Agriculture Secretary Tom Vilsack announced a $1.1 million Conservation Innovation Grant (CIG) to the Dairy Research Institute (formerly known as Dairy Science Institute, Inc.), an affiliate of the Innovation Center for U.S. Dairy. The funding will support the development of a Dairy Farm Stewardship Toolkit for dairy producers to evaluate their production techniques and identify potential improvements in management practices. These improvements could increase profitability or reduce costs on the farm.
“This grant will help take the industry’s heritage of dairy stewardship to a new business level,” said Bob Foster, owner, Foster Brothers Farm in Middlebury, Vt. “As dairy producers, we know that consumers want products that are not only nutritious and good-tasting, but also environmentally friendly. We have long been committed to stewardship, but have not had a science-based tool to identify and measure practices that reduce costs and environmental impact.”

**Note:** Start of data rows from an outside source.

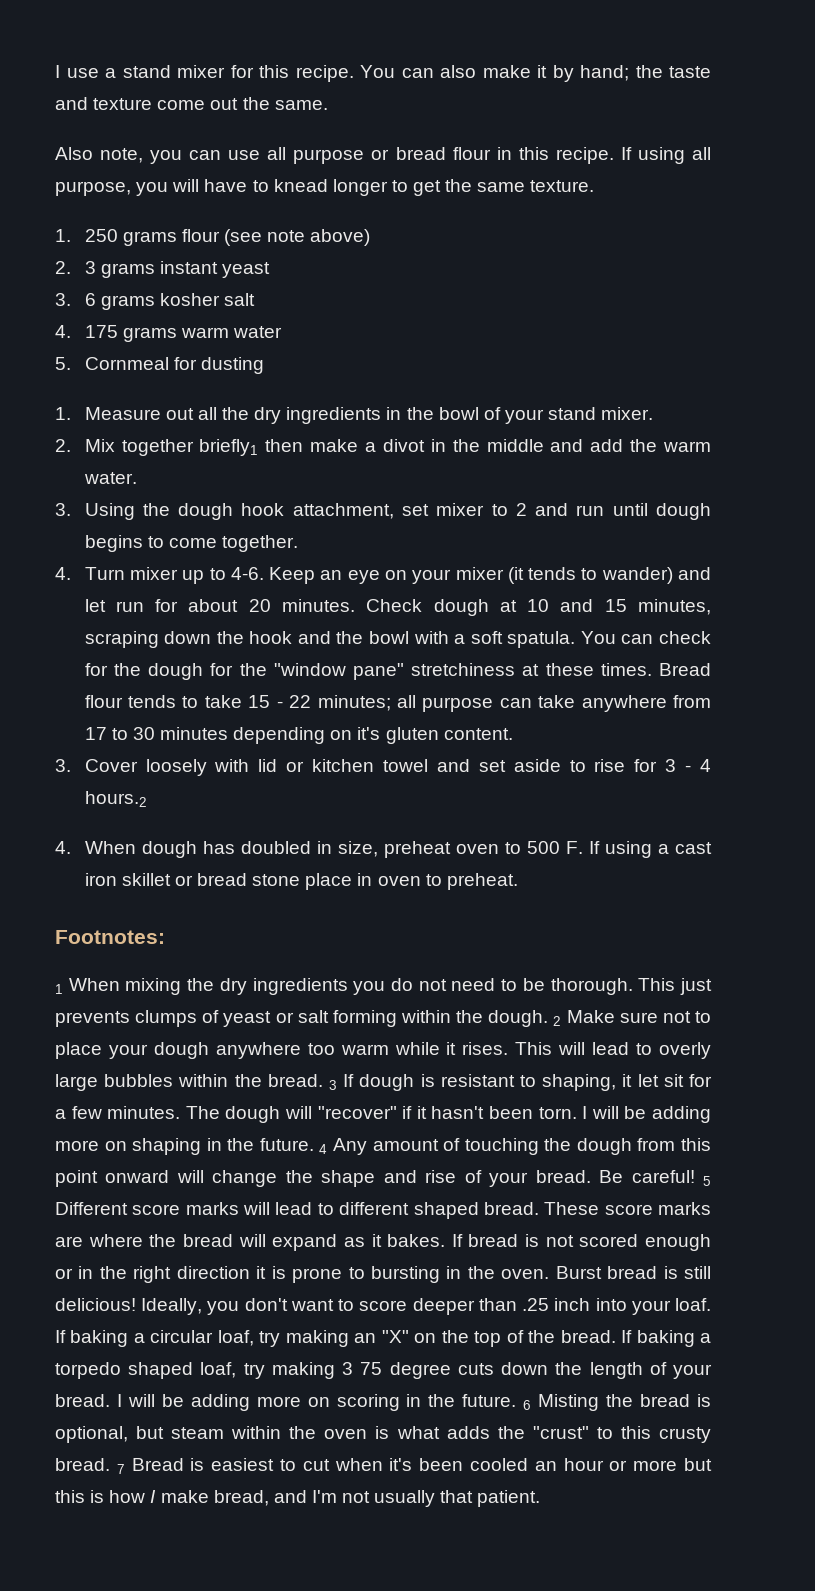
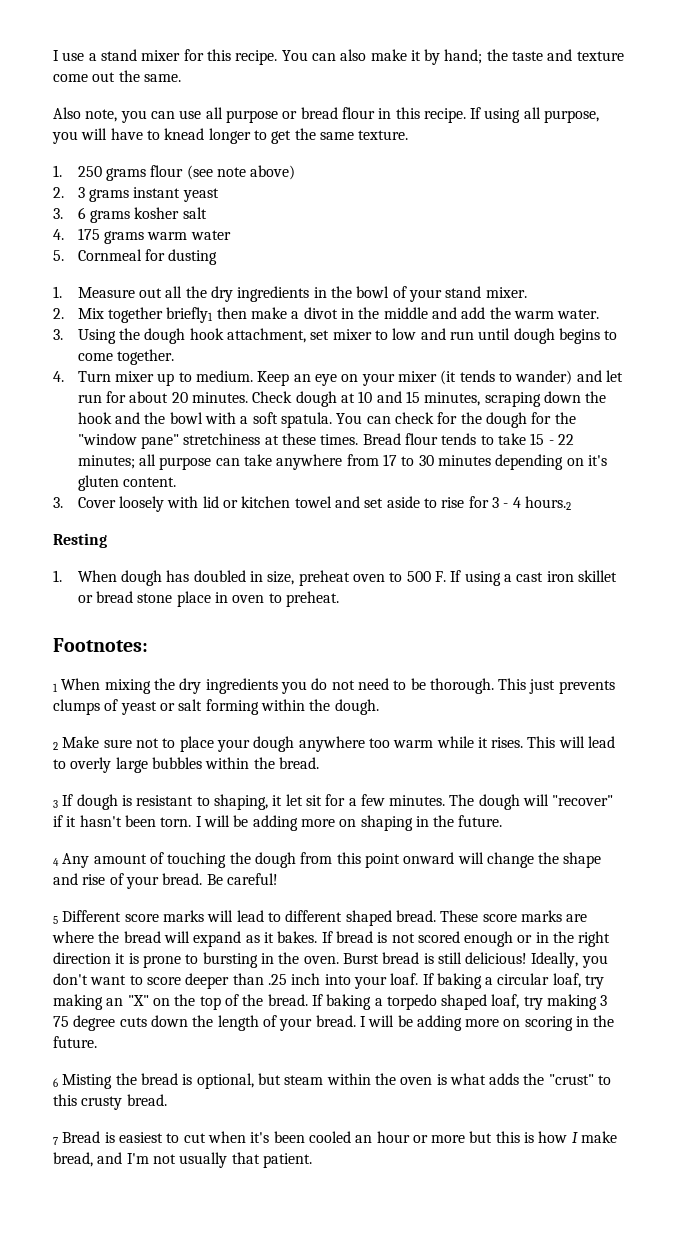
- 3. Using the dough hook attachment, set mixer to 2 and run until dough begins to come together.
+ 3. Using the dough hook attachment, set mixer to low and run until dough begins to come together.
- 4. Turn mixer up to 4-6.
+ 4. Turn mixer up to medium.
- 4. When dough has doubled in size, preheat oven to 500 F. If using a cast iron skillet or bread stone place in oven to preheat.
+ Resting
+ 1. When dough has doubled in size, preheat oven to 500 F. If using a cast iron skillet or bread stone place in oven to preheat.
- This just prevents clumps of yeast or salt forming within the dough. 2 Make sure not to place your dough anywhere too warm while it rises.
+ This just prevents clumps of yeast or salt forming within the dough.
+ 2 Make sure not to place your dough anywhere too warm while it rises.
- This will lead to overly large bubbles within the bread. 3 If dough is resistant to shaping, it let sit for a few minutes.
+ This will lead to overly large bubbles within the bread.
+ 3 If dough is resistant to shaping, it let sit for a few minutes.
- I will be adding more on shaping in the future. 4 Any amount of touching the dough from this point onward will change the shape and rise of your bread.
+ I will be adding more on shaping in the future.
+ 4 Any amount of touching the dough from this point onward will change the shape and rise of your bread.
- Be careful! 5 Different score marks will lead to different shaped bread.
+ Be careful!
+ 5 Different score marks will lead to different shaped bread.
- I will be adding more on scoring in the future. 6 Misting the bread is optional, but steam within the oven is what adds the "crust" to this crusty bread. 7 Bread is easiest to cut when it's been cooled an hour or more but this is how I make bread, and I'm not usually that patient.
+ I will be adding more on scoring in the future.
+ 6 Misting the bread is optional, but steam within the oven is what adds the "crust" to this crusty bread.
+ 7 Bread is easiest to cut when it's been cooled an hour or more but this is how I make bread, and I'm not usually that patient.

The grant, awarded through a nationwide competitive process, is made available through the U.S. Department of Agriculture’s (USDA’s) Natural Resources Conservation Service.
The first stage in developing the toolkit will be to establish a set of on-farm sustainability indicators that will be pilot-tested on farms. A broad group of stakeholders from the dairy industry and other experts will determine which indicators best describe the quality and quantity of economic, social and environmental value provided by farms. Indicators could include, for example: a farm’s contribution to the local community through jobs and community relations; energy efficiency; food safety and quality; water quality and use; waste management; and greenhouse gas emissions.
The toolkit will be national in scope. At least 12 dairy producers within 10 regions across the country will participate in pilot tests. The 120 producer volunteers will represent a diverse set of farms, including small- and large-scale dairies, dairies with varying milk production methods, and both conventional and organic dairies. On-farm pilot tests in the designated areas will begin in October.
When completed, the toolkit will enable producers to generate an analysis of their stewardship practices and help them communicate positive contributions their farm businesses have made to neighbors, community groups, consumers and customers.
The U.S. dairy industry is developing best practices and decision-support tools for producers, processors, manufacturers, transport and retail through a voluntary, industrywide effort to measure and improve dairy sustainability. The toolkit is an important first component of the Farm Smart project, which is creating a series of on-field decision-support tools for dairy and crop production management.
“This toolkit will give producers a resource that will help them tell their stewardship story in a way that will be easily understood and valued,” said Barbara O’Brien, president of the Innovation Center for U.S. Dairy and senior executive vice president of Dairy Management Inc., which manages the dairy checkoff on behalf of the nation’s farmers. “By establishing benchmarks and assessing specific on-farm practices, producers will be able to better understand the efficiency of their overall operations, as well as opportunities for improvement. And that is not only good for business, but also good for the environment, for consumers and for communities.”